Download this e-book and optimize your finances and save money by using the best financial services available in Switzerland!
The best financial services for your money!

Download this e-book and optimize your finances and save money by using the best financial services available in Switzerland!

Download The FREE e-book

Swiss Investors May Not Lose Access to US-Domiciled ETFs in 2022

Baptiste Wicht | Updated: |

(Disclosure: Some of the links below may be affiliate links)

Update 2022: Nothing happened in 2022, and likely nothing will happen

Update 2021: It seems likely that we will be able to keep investing in U.S. ETFs in 2022.

Since the beginning of 2019, Swiss investors cannot buy Exchanged Traded Funds (ETFs) domiciled in the United States from my previous broker, DEGIRO. This event is bad news for Swiss investors.

This problem is due to new regulations that will come into play. These regulations have already affected all European investors since 2018. But Switzerland was not affected before. We will see what has changed. These issues are based on several European and Swiss laws. These laws are sad news for European investors and Swiss investors. I am not a legal expert at all. So this is only my interpretation of these laws. If I am wrong or I missed something, please let me know!

Normally, this should only come into effect in January 2022. But DEGIRO decided to implement this earlier, effectively cutting Swiss Investors from the best ETFs available. I have now switched to Interactive Brokers.

In this article, we see why this is happening.

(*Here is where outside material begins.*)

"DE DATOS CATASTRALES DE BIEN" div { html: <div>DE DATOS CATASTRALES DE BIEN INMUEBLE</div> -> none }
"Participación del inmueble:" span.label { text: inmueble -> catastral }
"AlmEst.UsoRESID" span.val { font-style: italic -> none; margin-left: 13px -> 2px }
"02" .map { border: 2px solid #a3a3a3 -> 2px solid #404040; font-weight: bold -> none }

And we will also see what are the different options for us. There are several possible solutions to this issue. But none of them is perfect, as we will see.

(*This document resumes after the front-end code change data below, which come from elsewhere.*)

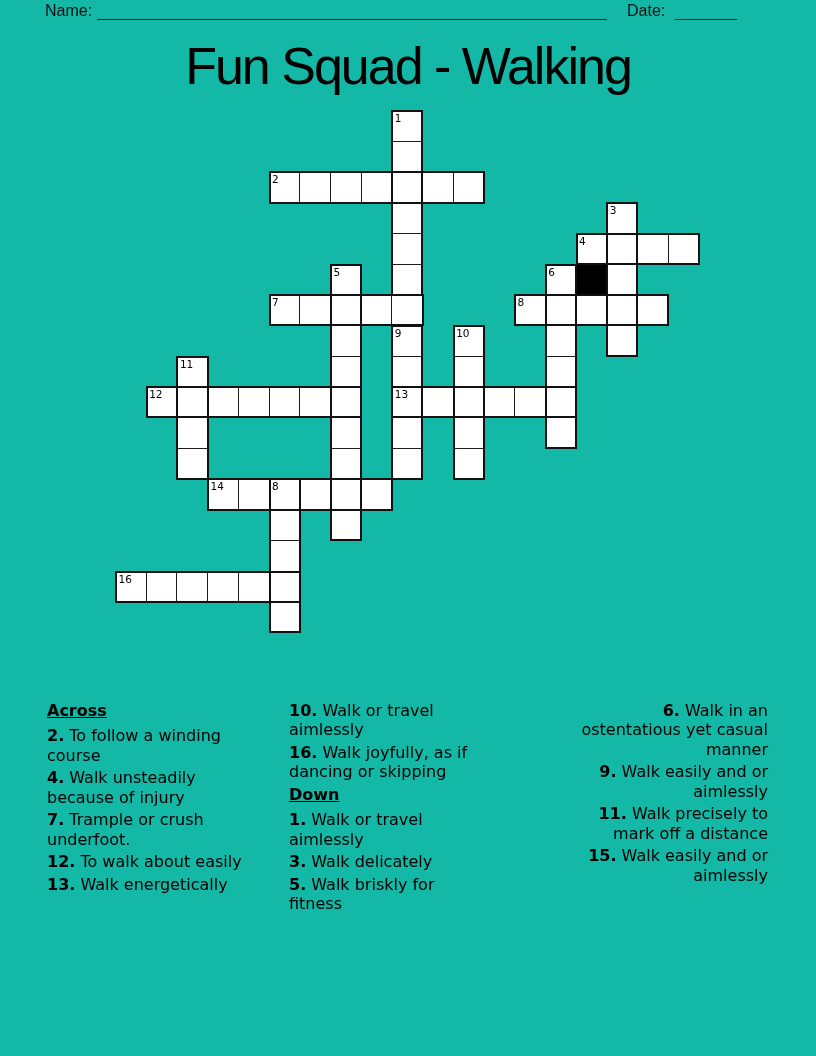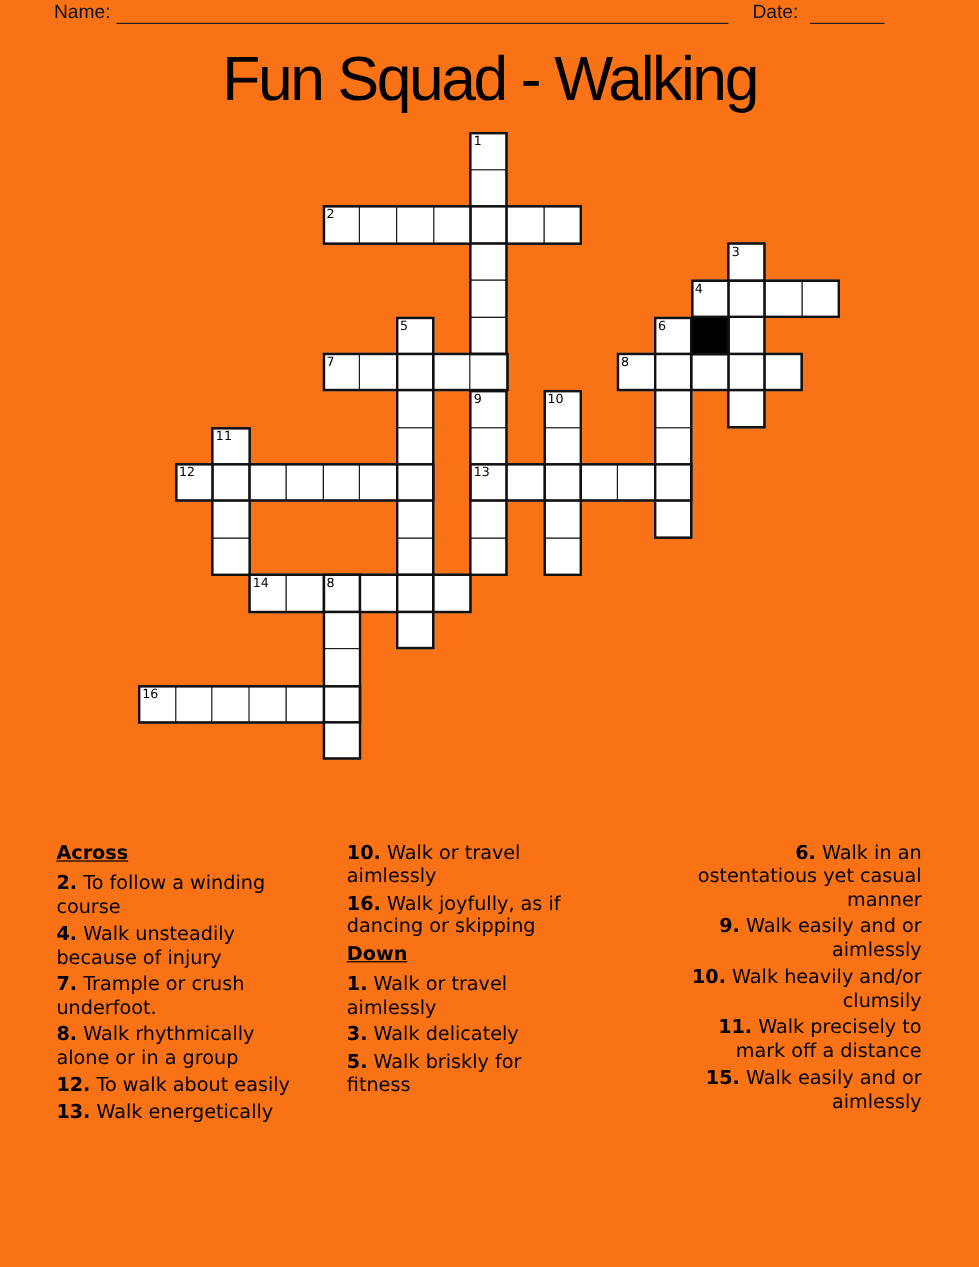"Name:" .page { background: #f97316 -> #14b8a6 }
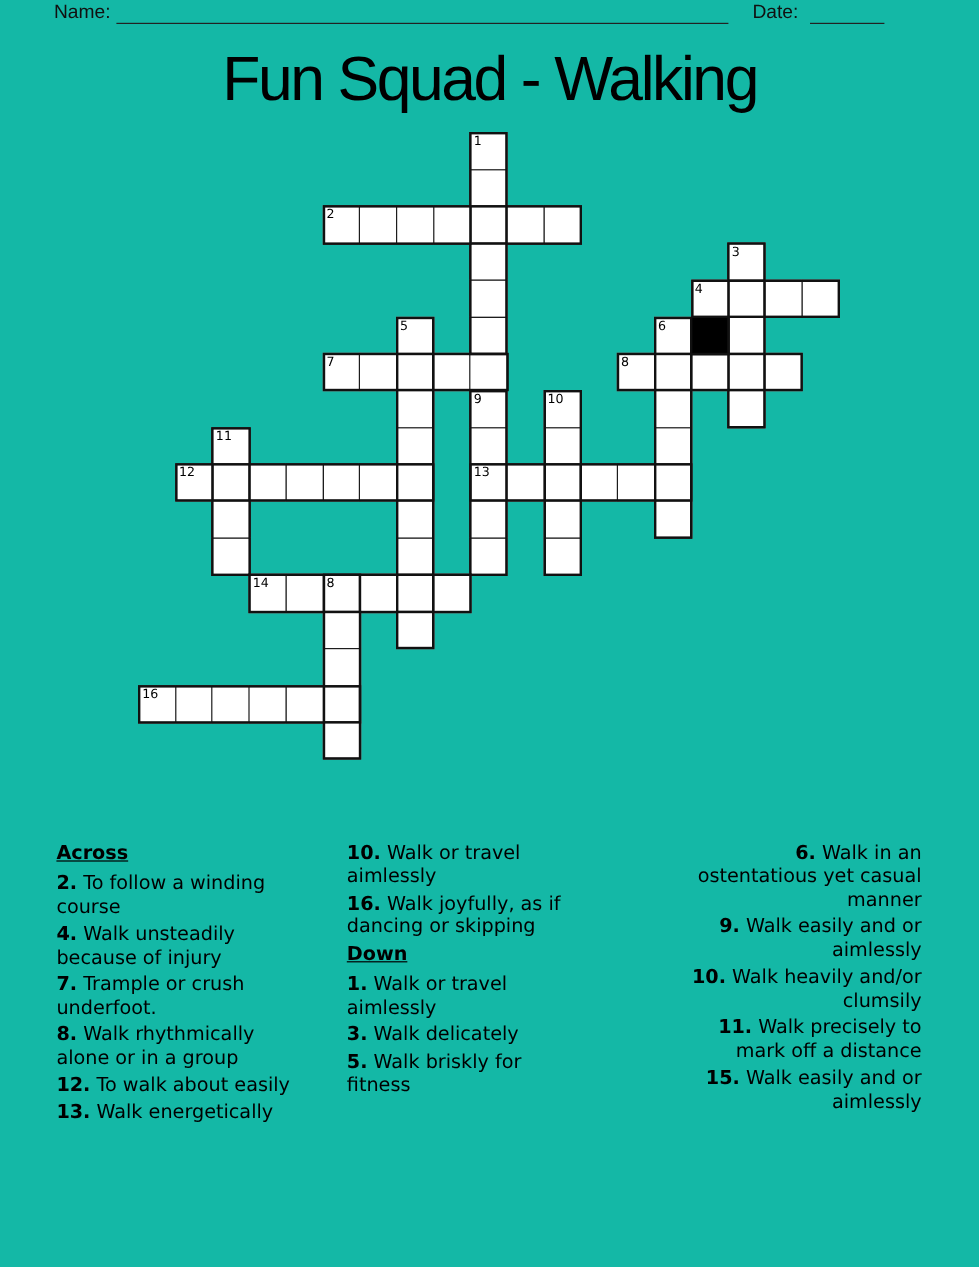"10. Walk heavily and/or" div.clue { html: <div><span>10.</span> Walk heavily and/or<br>clumsily</div> -> none }
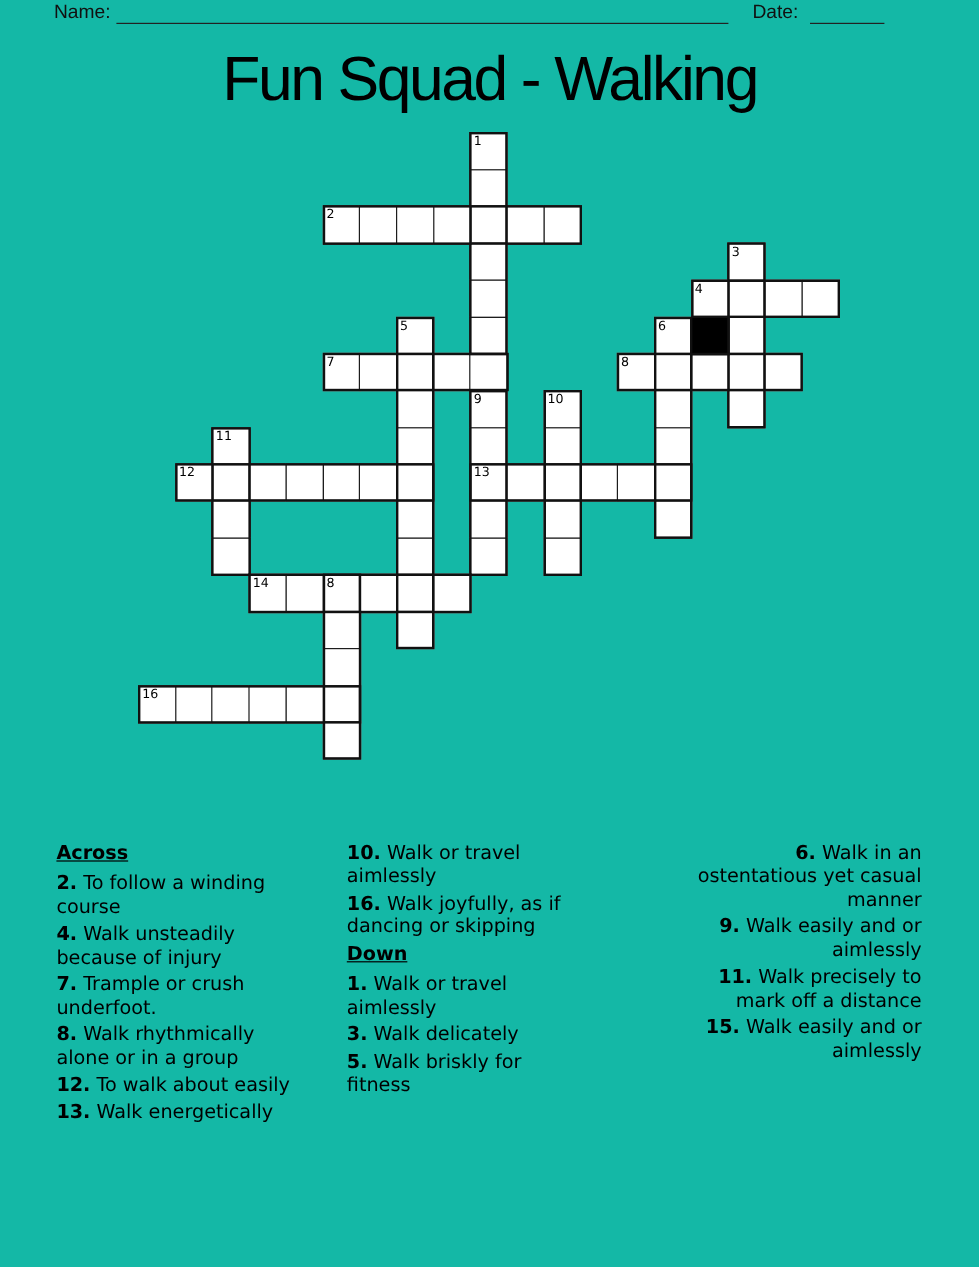"8. Walk rhythmically" div.clue { html: <div><span>8.</span> Walk rhythmically<br>alone or in a group</div> -> none }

PRIIPs Regulation for European investors

It all started in January 2018, when PRIIPs regulations entered into effect. PRIIPS is a part of the bigger Markets in Financial Instruments Directive (MiFID) II law. PRIIPs or Packaged Retail and Insurance-based Investment Products is a regulation that is supposed to protect investors. I will not go into details about the law.

I will only focus on the part that is the problem now. These regulations enforce that all funds provide a so-called Key Investor Document (KID). This document must give some information about the funds and some standardized advice and recommendations to investors. Supposedly, it was made to ensure that all investors have access to all the necessary information to invest in these funds.

When this law came into force, U.S. fund providers did not provide any KID documents. And therefore, brokers stopped offering them to their European customers. For these fund providers, where most clients are from the U.S., providing these documents is not a priority. Doing so is too costly for little advantage. For instance, Vanguard already stated that they would not comply with these regulations. That means that for European customers, the only option is to use European ETFs.

Forcing people to invest in European Funds is what the European Union wanted. This law has nothing to do about protecting investors. It is only a strategy by European fund providers to force European investors to invest in their sub-par funds instead of better U.S. funds. Instead of providing better funds, they forced people to use their funds. Forcing people to invest in their funds is sad. This law is supposed to protect investors. But it is doing them a disservice by forcing them to invest in inferior products and reducing their investment options.

PRIIPs regulations are enforced to people from the European Economic Area (EEA). And Switzerland is not part of the EEA. Therefore, Swiss investors were not affected by this problem last year.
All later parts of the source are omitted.